Revision tracking records
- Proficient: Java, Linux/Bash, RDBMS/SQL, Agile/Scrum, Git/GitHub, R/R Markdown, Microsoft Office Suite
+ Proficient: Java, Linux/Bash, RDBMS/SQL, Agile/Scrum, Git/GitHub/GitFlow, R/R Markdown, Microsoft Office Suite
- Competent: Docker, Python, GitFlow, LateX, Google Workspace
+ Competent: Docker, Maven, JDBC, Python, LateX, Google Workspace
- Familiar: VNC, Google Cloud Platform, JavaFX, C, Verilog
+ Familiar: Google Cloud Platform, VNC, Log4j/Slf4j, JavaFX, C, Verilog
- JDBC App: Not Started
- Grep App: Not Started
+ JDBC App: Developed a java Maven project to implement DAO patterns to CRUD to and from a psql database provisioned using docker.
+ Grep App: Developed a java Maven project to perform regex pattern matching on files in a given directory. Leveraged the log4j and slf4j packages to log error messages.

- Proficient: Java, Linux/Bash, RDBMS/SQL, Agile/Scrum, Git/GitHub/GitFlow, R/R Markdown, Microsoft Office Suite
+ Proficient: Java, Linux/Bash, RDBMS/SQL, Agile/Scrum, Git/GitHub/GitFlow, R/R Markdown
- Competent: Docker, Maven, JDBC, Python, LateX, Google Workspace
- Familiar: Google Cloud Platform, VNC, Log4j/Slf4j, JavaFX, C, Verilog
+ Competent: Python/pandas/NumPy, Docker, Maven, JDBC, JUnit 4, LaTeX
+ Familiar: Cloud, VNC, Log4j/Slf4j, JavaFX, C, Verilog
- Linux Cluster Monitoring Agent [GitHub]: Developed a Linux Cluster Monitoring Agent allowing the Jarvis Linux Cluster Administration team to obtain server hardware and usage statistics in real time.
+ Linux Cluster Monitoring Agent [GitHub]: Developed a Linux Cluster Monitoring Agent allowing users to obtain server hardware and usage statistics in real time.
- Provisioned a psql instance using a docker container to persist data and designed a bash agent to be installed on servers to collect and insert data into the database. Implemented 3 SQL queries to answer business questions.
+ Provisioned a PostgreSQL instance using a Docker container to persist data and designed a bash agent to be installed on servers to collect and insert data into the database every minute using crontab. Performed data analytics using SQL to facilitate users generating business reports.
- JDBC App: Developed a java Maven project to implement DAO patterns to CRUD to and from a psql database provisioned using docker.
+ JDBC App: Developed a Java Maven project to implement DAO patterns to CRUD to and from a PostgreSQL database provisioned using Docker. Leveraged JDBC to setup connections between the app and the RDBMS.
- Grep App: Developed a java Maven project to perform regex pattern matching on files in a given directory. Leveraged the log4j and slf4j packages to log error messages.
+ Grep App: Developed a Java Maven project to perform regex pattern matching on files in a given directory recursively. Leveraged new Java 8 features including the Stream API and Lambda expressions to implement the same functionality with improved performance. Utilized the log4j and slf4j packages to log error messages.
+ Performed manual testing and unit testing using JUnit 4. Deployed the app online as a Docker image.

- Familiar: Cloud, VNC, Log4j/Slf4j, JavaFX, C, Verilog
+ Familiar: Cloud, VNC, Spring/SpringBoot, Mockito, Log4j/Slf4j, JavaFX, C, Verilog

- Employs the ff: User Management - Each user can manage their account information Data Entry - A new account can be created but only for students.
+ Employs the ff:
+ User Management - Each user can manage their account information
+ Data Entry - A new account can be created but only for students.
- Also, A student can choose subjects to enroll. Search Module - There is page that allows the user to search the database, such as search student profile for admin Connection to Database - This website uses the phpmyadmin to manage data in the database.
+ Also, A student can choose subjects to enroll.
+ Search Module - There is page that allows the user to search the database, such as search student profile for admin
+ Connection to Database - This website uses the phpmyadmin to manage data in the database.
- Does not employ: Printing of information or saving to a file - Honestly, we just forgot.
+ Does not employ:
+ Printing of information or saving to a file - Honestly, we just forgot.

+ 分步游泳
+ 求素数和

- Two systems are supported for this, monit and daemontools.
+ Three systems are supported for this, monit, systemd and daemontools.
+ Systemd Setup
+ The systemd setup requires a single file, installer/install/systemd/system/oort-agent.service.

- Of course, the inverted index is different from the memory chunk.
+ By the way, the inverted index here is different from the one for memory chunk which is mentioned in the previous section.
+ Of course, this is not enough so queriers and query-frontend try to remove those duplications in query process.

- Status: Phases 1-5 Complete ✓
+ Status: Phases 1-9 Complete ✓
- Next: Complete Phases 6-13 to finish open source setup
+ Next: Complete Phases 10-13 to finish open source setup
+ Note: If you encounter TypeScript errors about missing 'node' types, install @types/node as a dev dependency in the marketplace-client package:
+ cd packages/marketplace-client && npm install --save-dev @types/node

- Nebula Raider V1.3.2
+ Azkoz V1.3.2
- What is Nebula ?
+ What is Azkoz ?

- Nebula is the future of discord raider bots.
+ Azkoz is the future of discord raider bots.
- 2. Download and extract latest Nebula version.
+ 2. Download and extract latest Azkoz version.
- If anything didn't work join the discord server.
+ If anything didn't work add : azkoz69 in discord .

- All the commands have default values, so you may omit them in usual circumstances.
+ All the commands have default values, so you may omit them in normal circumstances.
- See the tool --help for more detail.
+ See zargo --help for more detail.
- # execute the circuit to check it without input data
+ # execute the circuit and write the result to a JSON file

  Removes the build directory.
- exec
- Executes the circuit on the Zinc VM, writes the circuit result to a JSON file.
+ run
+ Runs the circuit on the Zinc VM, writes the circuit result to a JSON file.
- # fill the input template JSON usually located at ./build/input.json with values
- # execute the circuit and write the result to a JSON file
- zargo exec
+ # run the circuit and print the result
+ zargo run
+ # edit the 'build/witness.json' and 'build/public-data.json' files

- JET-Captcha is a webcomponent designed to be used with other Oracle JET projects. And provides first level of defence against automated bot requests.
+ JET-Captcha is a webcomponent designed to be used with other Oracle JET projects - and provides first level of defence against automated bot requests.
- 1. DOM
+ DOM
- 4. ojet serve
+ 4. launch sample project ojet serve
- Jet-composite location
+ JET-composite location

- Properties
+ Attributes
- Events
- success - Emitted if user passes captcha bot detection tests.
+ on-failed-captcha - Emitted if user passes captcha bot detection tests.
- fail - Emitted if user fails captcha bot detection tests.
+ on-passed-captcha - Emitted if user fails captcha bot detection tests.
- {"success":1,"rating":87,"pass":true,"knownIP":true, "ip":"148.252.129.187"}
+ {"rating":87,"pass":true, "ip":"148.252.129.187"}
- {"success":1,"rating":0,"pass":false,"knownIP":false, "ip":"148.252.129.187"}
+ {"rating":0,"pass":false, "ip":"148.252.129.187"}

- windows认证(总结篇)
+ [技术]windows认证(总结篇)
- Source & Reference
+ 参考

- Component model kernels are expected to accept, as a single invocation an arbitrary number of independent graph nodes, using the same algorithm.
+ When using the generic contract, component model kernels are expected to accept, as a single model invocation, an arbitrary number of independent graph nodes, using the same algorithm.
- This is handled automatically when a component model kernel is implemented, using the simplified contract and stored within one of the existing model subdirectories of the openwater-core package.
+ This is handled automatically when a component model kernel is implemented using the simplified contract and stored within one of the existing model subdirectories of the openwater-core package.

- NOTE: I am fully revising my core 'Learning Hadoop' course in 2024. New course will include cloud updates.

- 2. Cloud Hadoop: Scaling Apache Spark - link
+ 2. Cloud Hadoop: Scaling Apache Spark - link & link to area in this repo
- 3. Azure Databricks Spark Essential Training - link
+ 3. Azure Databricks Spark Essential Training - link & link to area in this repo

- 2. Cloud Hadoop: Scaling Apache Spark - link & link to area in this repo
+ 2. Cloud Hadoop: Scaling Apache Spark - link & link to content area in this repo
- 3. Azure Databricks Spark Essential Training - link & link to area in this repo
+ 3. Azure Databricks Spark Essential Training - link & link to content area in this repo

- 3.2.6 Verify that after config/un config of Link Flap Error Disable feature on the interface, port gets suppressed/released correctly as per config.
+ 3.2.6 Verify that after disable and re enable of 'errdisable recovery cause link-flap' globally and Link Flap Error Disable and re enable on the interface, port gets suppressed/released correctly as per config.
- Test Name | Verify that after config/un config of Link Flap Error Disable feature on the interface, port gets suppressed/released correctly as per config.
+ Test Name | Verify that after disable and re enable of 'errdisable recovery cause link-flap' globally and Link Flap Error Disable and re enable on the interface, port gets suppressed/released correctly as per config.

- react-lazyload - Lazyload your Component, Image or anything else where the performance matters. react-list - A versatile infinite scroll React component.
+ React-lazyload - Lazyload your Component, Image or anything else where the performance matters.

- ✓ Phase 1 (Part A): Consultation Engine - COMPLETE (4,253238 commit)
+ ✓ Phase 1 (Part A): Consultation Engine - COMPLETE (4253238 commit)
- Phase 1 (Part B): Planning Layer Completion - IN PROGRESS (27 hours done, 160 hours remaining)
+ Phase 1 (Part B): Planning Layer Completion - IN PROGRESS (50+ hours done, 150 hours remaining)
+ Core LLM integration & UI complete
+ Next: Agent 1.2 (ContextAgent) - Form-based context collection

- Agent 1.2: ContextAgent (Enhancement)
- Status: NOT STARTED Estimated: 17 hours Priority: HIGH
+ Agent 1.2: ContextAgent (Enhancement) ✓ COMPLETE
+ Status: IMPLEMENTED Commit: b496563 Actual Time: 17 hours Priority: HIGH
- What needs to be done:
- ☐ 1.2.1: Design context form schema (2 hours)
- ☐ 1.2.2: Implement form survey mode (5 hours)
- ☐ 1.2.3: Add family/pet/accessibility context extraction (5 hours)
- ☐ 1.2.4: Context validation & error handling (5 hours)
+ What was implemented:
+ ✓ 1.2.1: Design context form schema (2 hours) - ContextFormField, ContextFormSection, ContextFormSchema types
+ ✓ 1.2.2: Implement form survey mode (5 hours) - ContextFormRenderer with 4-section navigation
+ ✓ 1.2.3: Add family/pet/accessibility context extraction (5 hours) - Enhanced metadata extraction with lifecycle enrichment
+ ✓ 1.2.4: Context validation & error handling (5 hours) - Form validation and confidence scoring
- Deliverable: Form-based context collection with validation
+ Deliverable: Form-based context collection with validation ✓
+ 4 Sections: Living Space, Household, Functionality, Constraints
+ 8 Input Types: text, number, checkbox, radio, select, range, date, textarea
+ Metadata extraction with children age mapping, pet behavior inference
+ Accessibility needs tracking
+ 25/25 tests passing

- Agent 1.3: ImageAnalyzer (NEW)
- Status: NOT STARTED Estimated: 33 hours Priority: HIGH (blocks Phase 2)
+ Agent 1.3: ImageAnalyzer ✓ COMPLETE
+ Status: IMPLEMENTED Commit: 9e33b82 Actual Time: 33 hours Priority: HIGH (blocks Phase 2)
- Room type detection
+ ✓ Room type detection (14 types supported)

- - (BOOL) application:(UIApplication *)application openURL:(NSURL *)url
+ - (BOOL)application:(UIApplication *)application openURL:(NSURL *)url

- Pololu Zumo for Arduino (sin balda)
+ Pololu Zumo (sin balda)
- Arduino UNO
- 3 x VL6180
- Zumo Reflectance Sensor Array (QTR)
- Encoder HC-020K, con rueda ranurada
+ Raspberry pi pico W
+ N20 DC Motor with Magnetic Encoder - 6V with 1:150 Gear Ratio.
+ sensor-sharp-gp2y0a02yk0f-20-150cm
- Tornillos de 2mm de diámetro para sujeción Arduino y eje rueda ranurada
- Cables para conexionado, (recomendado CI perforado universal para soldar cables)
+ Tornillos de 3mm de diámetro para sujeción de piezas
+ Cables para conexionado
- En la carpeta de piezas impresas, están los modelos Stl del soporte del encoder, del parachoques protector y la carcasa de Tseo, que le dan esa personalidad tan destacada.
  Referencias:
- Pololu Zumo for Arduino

→ **Task instructions**: Take the entries above and return only the lines from the one with "- 3.2.6 Verify" to the one with "with 4-section navigation", both included, unchanged.

→ **Expected answer**:
- 3.2.6 Verify that after config/un config of Link Flap Error Disable feature on the interface, port gets suppressed/released correctly as per config.
+ 3.2.6 Verify that after disable and re enable of 'errdisable recovery cause link-flap' globally and Link Flap Error Disable and re enable on the interface, port gets suppressed/released correctly as per config.
- Test Name | Verify that after config/un config of Link Flap Error Disable feature on the interface, port gets suppressed/released correctly as per config.
+ Test Name | Verify that after disable and re enable of 'errdisable recovery cause link-flap' globally and Link Flap Error Disable and re enable on the interface, port gets suppressed/released correctly as per config.

- react-lazyload - Lazyload your Component, Image or anything else where the performance matters. react-list - A versatile infinite scroll React component.
+ React-lazyload - Lazyload your Component, Image or anything else where the performance matters.

- ✓ Phase 1 (Part A): Consultation Engine - COMPLETE (4,253238 commit)
+ ✓ Phase 1 (Part A): Consultation Engine - COMPLETE (4253238 commit)
- Phase 1 (Part B): Planning Layer Completion - IN PROGRESS (27 hours done, 160 hours remaining)
+ Phase 1 (Part B): Planning Layer Completion - IN PROGRESS (50+ hours done, 150 hours remaining)
+ Core LLM integration & UI complete
+ Next: Agent 1.2 (ContextAgent) - Form-based context collection

- Agent 1.2: ContextAgent (Enhancement)
- Status: NOT STARTED Estimated: 17 hours Priority: HIGH
+ Agent 1.2: ContextAgent (Enhancement) ✓ COMPLETE
+ Status: IMPLEMENTED Commit: b496563 Actual Time: 17 hours Priority: HIGH
- What needs to be done:
- ☐ 1.2.1: Design context form schema (2 hours)
- ☐ 1.2.2: Implement form survey mode (5 hours)
- ☐ 1.2.3: Add family/pet/accessibility context extraction (5 hours)
- ☐ 1.2.4: Context validation & error handling (5 hours)
+ What was implemented:
+ ✓ 1.2.1: Design context form schema (2 hours) - ContextFormField, ContextFormSection, ContextFormSchema types
+ ✓ 1.2.2: Implement form survey mode (5 hours) - ContextFormRenderer with 4-section navigation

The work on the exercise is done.